Ireland Should Continue To Affirm That Pregnancy Equals Motherhood

Ireland Should Continue To Affirm That Pregnancy Equals Motherhood

Ireland currently recognizes that we have a moral obligation to care for all children. The pro-life country should keep it that way.
Timothy M. Jackson
By

Ireland will vote Friday on whether they will keep an amendment intact that has protected unborn children from being intentionally killed by elective abortion. To quote their 8th amendment, Ireland, “acknowledges the right to life of the unborn and, with due regard to the equal right to life of the mother, guarantees in its laws to respect, and, as far as practicable, by its laws to defend and vindicate that right.”

In order to keep this protection of unborn human beings intact, Ireland must remember to maintain accurate representations of what pregnancy is, while at the same time rejecting reductionist portrayals that demean the nature of pregnancy.

Pregnancy Is Not Merely ‘Using’ A Woman’s Body

The most common objection to abortion that Ireland must continue to reject is the notion that restricting abortion is in violation of a woman’s bodily autonomy. It is reasoned that no human being has the right to “use” another human being’s body. Not “using” in the descriptive sense, but the derogatory sense.

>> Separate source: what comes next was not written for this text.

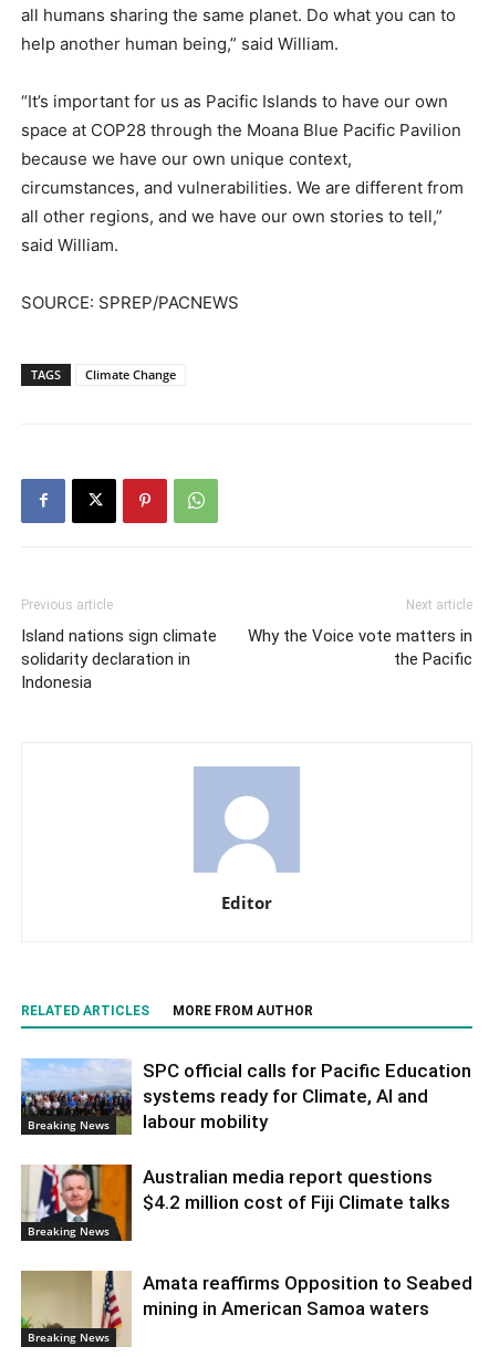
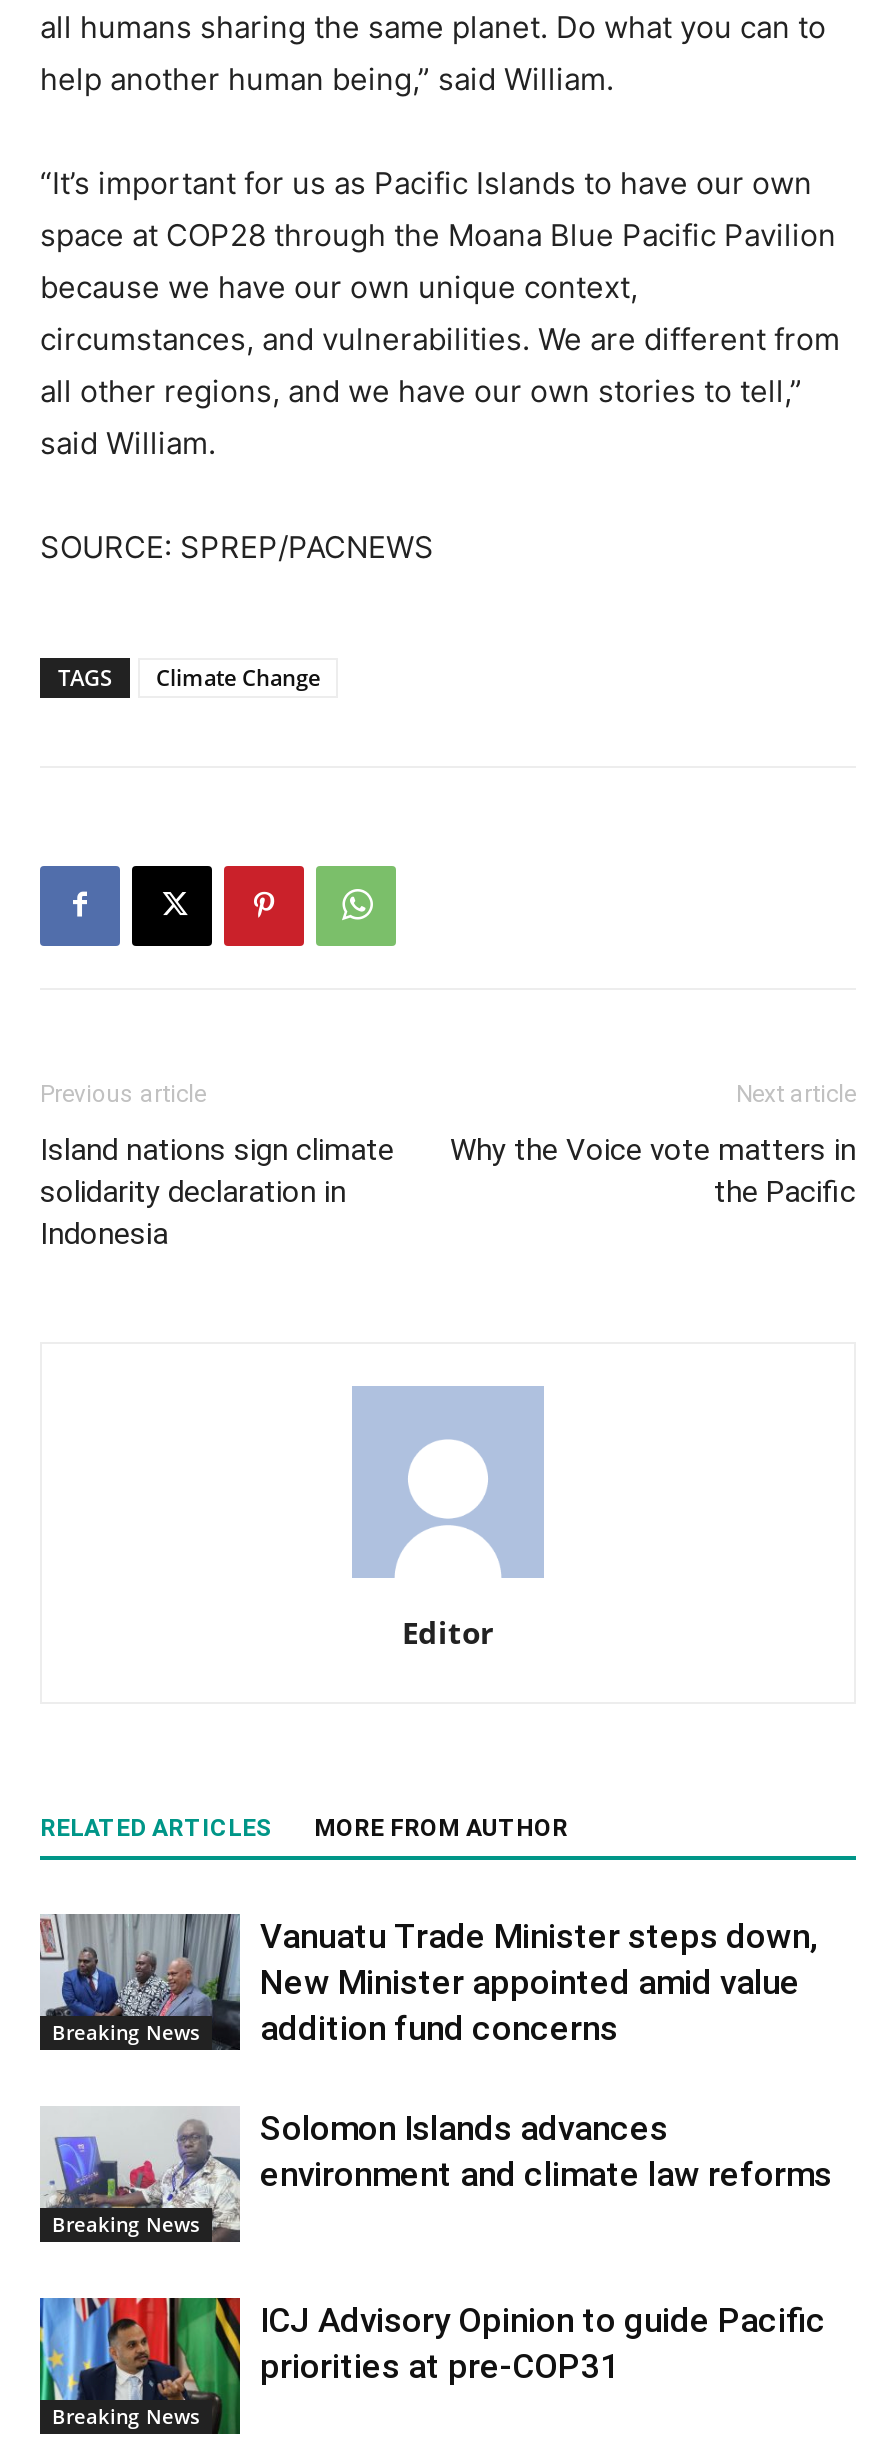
[20,1058,471,1135] [image] | SPC official calls for Pacific Education | systems ready for Climate, AI and | labour mobility -> [38,1912,818,2052] [image] | Vanuatu Trade Minister steps down, | New Minister appointed amid value | addition fund concerns
[22,1163,450,1242] [image] | Australian media report questions | $4.2 million cost of Fiji Climate talks -> [44,2106,832,2242] [image] | Solomon Islands advances | environment and climate law reforms
[20,1270,472,1347] [image] | Amata reaffirms Opposition to Seabed | mining in American Samoa waters -> [38,2296,826,2436] [image] | ICJ Advisory Opinion to guide Pacific | priorities at pre-COP31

The pro-choice proponent means to imply that the unborn objectifies a woman. By insisting a woman must continue her pregnancy, they claim that this degrades the woman as nothing more than an object to be used for a specific purpose. For instance, many in favor of repealing the 8th amendment are in the habit of comparing pregnant women to incubators. This “using” of another body has also been compared to organ donation, as most would agree that we could not demand someone else donate their organs to us.

But the framing of pregnancy as organ donation or “using” another’s body are improper reductions of what pregnancy actually is. By “improper reduction,” I mean it reduces a concept so much that it is no longer an accurate description.

For example, we are molecules in motion, but that is not all we are. If I tried to say that human beings don’t have value because they are molecules in motion, that would be using an improper reduction to make a point. Human beings are much more than that. The same with pregnancy. Besides the fact that we don’t poison or dismember other human beings in need of working organs, pregnancy is much more than donating an organ or “using” a woman’s body. Then what is pregnancy really?

Ireland Has Recognized That Pregnancy Is Parenthood

Parents should have a legal obligation to care for their children when their children are at a stage of development when they are unable to properly care for themselves. It is the legal obligation of parenthood that Ireland has rightly recognized. This responsibility is only removed when the child has reached the age when they are deemed competent to care for themselves. We would not argue that a toddler has less of a right to life because they are not able to properly care for themselves. We would not claim that an infant has even less of a right to live than a toddler because they are completely dependent on their parents for survival at every hour.

In fact, we would say it is the degree of dependency that actually adds weight to the legal obligations of parenthood. All pregnant women have children that are dependent on them for care because pregnancy is the beginning of parenthood. Children who depend on their mothers for life are not “using” their mothers bodies in the derogatory sense. They are receiving care. More specifically, they are receiving the care of motherhood.

Cases of foster parenting and adoption only work reinforce rather than deny the obligations of parenthood. These are individuals that have taken on the legal obligations of parenthood even though they are not biologically related. In other words, Ireland rightly recognizes that all children have a right to be cared for, and someone must take on the legal obligation of parenthood, whether they are biologically related or not. Those that want to repeal the 8th Amendment are claiming there are some children no one has an obligation to care for.

Abortion Is Not the One Exception to Every Moral Principle

Start with any blatantly obvious premise that is grounded in a basic moral principle for producing a good and just society, and you will find that, according to the pro-choice proponent, abortion is the sole exception to all those standards. They would agree that all innocent human beings should be afforded protections under the law, except for the unborn.

They would concede that we have a responsibility to make sure all children are cared for, except for the unborn. They would argue that children with more needs and more dependence for survival should garner more compassion and heighten our responsibility to care for them rather than diminish it, except for the unborn.

They would argue that intentionally killing an innocent human being is always unjust, except for, well you get the idea. Ireland has recognized that this one exception has not been in line with reason. It is ad hoc. In other words, this one exception as has been concocted to defend the turf of abortion only.

Parents have a unique obligation to care for their children. Pregnancy is properly understood as parenthood for every child in this particular stage of development. Pregnant women are not organ donators or incubators. They are mothers.

Ireland, maintain your rightly held principle that parents should have an obligation under the law to care for their children in all stages of development, rather than intentionally kill them.